For as long as there is a memory, they’ll live on in our hearts.
Call it a final farewell, a loving remembrance, therapy, my way of dealing with grief. This loving tribute video illustrates why Murphy was such a character, such a charmer, and why he left such an indelible mark on so many hearts, most of all mine.
My sweet boy fought his battle with cancer and held out for as long as he could. Murphy rallied so many times he almost seemed bionic, but this was his final chapter. It was God’s plan.
Murphy braved battles with bone cancer, Cushings, pancreatitis, a stroke, and cheated death several times. The cancer severely limited his mobility, but it did not limit his capacity to live and love.

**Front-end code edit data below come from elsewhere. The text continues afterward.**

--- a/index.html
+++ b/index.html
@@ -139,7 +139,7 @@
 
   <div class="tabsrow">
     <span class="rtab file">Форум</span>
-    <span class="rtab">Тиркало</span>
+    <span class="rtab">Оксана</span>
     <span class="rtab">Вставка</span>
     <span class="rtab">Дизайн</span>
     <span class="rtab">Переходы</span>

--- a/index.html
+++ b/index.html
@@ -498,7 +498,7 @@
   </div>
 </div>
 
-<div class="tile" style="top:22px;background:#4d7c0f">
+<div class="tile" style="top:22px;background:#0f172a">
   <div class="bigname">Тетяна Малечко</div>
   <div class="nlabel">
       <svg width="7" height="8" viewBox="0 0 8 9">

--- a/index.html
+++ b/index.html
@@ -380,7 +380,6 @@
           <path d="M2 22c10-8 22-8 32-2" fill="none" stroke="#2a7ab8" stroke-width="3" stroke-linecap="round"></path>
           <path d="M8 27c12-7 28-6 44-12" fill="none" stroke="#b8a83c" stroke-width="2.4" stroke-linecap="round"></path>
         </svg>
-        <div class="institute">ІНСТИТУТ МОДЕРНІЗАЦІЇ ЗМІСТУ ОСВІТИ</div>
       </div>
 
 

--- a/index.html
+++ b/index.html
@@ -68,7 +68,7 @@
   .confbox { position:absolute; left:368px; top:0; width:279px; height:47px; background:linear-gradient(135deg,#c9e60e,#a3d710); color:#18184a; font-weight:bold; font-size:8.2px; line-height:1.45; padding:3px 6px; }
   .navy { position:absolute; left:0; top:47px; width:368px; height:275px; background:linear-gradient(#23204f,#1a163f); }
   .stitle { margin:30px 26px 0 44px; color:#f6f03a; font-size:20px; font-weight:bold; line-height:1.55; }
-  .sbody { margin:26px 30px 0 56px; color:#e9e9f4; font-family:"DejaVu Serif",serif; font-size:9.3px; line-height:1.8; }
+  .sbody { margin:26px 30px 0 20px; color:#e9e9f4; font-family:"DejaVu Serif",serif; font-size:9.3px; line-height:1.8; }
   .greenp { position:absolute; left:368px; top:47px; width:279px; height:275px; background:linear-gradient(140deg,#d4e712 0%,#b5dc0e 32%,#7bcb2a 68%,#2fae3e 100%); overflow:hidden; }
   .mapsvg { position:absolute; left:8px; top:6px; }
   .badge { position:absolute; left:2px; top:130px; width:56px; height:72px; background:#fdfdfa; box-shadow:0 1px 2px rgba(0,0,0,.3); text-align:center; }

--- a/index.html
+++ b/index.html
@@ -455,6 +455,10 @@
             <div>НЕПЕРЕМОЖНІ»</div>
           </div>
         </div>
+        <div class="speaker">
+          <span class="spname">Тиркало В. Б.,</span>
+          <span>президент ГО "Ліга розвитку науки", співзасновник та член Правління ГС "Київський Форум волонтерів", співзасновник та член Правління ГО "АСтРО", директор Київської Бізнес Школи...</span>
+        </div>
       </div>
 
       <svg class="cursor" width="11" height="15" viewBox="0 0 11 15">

It seems like a lifetime ago that this adorable miniature dachshund stole my heart.
He literally chose me, climbed up onto my lap, scaled my arms and nuzzled my neck. We were joined at the hip, best buddies for most of my adult life. Murphy was by my side for more than 15 years, comforting me through grad school and brutal all-night study sessions, cross country moves, overnights and morning shifts. After 15-hour breaking news days, my little news hound was there to greet me with a wagging tail, so excited to snuggle, sharing my best and worst moments. Without fail, my precious boy was always there to lick my tears away and make me smile. He was my heart’s medicine.
That is why when he needed me the most to be his legs, to hand-feed him and to take him on daily stroller rides, there was no question that I would be there for him.
As Murphy’s caregiver in his golden years, we didn’t take one day for granted. I cherished every moment with him, sharing walks on the beach, treating him like the little senior prince that he was. It was Murphy’s world. I was just there to help him live his best life. But in doing so, he made life brighter and filled my world with so much joy, laughter and wonder.
My sweet little sausage dog was a survivor. More than six months ago, the vet found a tumor the size of a lemon on Murphy’s liver and recommended I schedule my baby’s final visit the next day. I couldn’t do it. Yes, he was sick, my willful wiener dog still had spunk, tremendous will, a sparkle in his eyes and so much love to give. My dear friend, Therese, was his guardian angel, sending an express mail care package of CBD drops. It was a lifeline. Murphy suddenly stopped vomiting and had his appetite back. The drops helped alleviate much of his pain. We treated each day like it could be his last, grateful for each day. And God blessed us with more than six months of bonus days, more than six months of sunsets together.
It seems only fitting that on his last day we went on a walk to the dog park in Murphy’s stroller, sat on the bench overlooking the ocean and savored the sunset. A few dogs came by to say hello. Normally Murphy is very protective, but this time he was more receptive to greeting the furry friends. In the evening he rested peacefully, looking angelic as NBA hoops played on the TV in the background. He ate some shaved ice. He loved to be hand fed. Then, all of a sudden, he stood up, vomited and likely had a heart attack. He collapsed and died in my arms.
Yes, I am numb and heartbroken, but let me tell you…God is good. All the time. He finally called Murphy home, but I am comforted by the fact that Murphy’s journey was on his own terms, and he could feel my love, my embrace until his final breath.
Murphy’s unconditional love was by far the most beautiful gift I could have ever received, which is why his loss is so painful.
I cannot thank my parents, my family and friends enough for their prayers, love and support. My Dad selflessly flew in to town multiple times to care for Murphy, doting on him while I had to work and when I had to move. Murphy and his “manny” shared a special connection. When Murphy was a whopping 20 pounds because of his medications and steroids, pops called him “Mr. Chubs” “Rolly Polly” and “Mr. Chompers.”
I always called him my angel on earth. Now Murphy has finally earned his angel wings and is off to serve a greater purpose in heaven. My little angel is no longer stroller bound. He is running the beaches in heaven, likely barking and disturbing the peace, but hopefully playing with his friends and cousins, Jefe, Magic, Toby, Molly, Lucky, Caesar, Bonnie and Bentley. Rest in paradise, my sweet boy. I wish you peace and eternal sunshine… until we are together again.
How lucky am I to have something so special that makes saying goodbye so hard.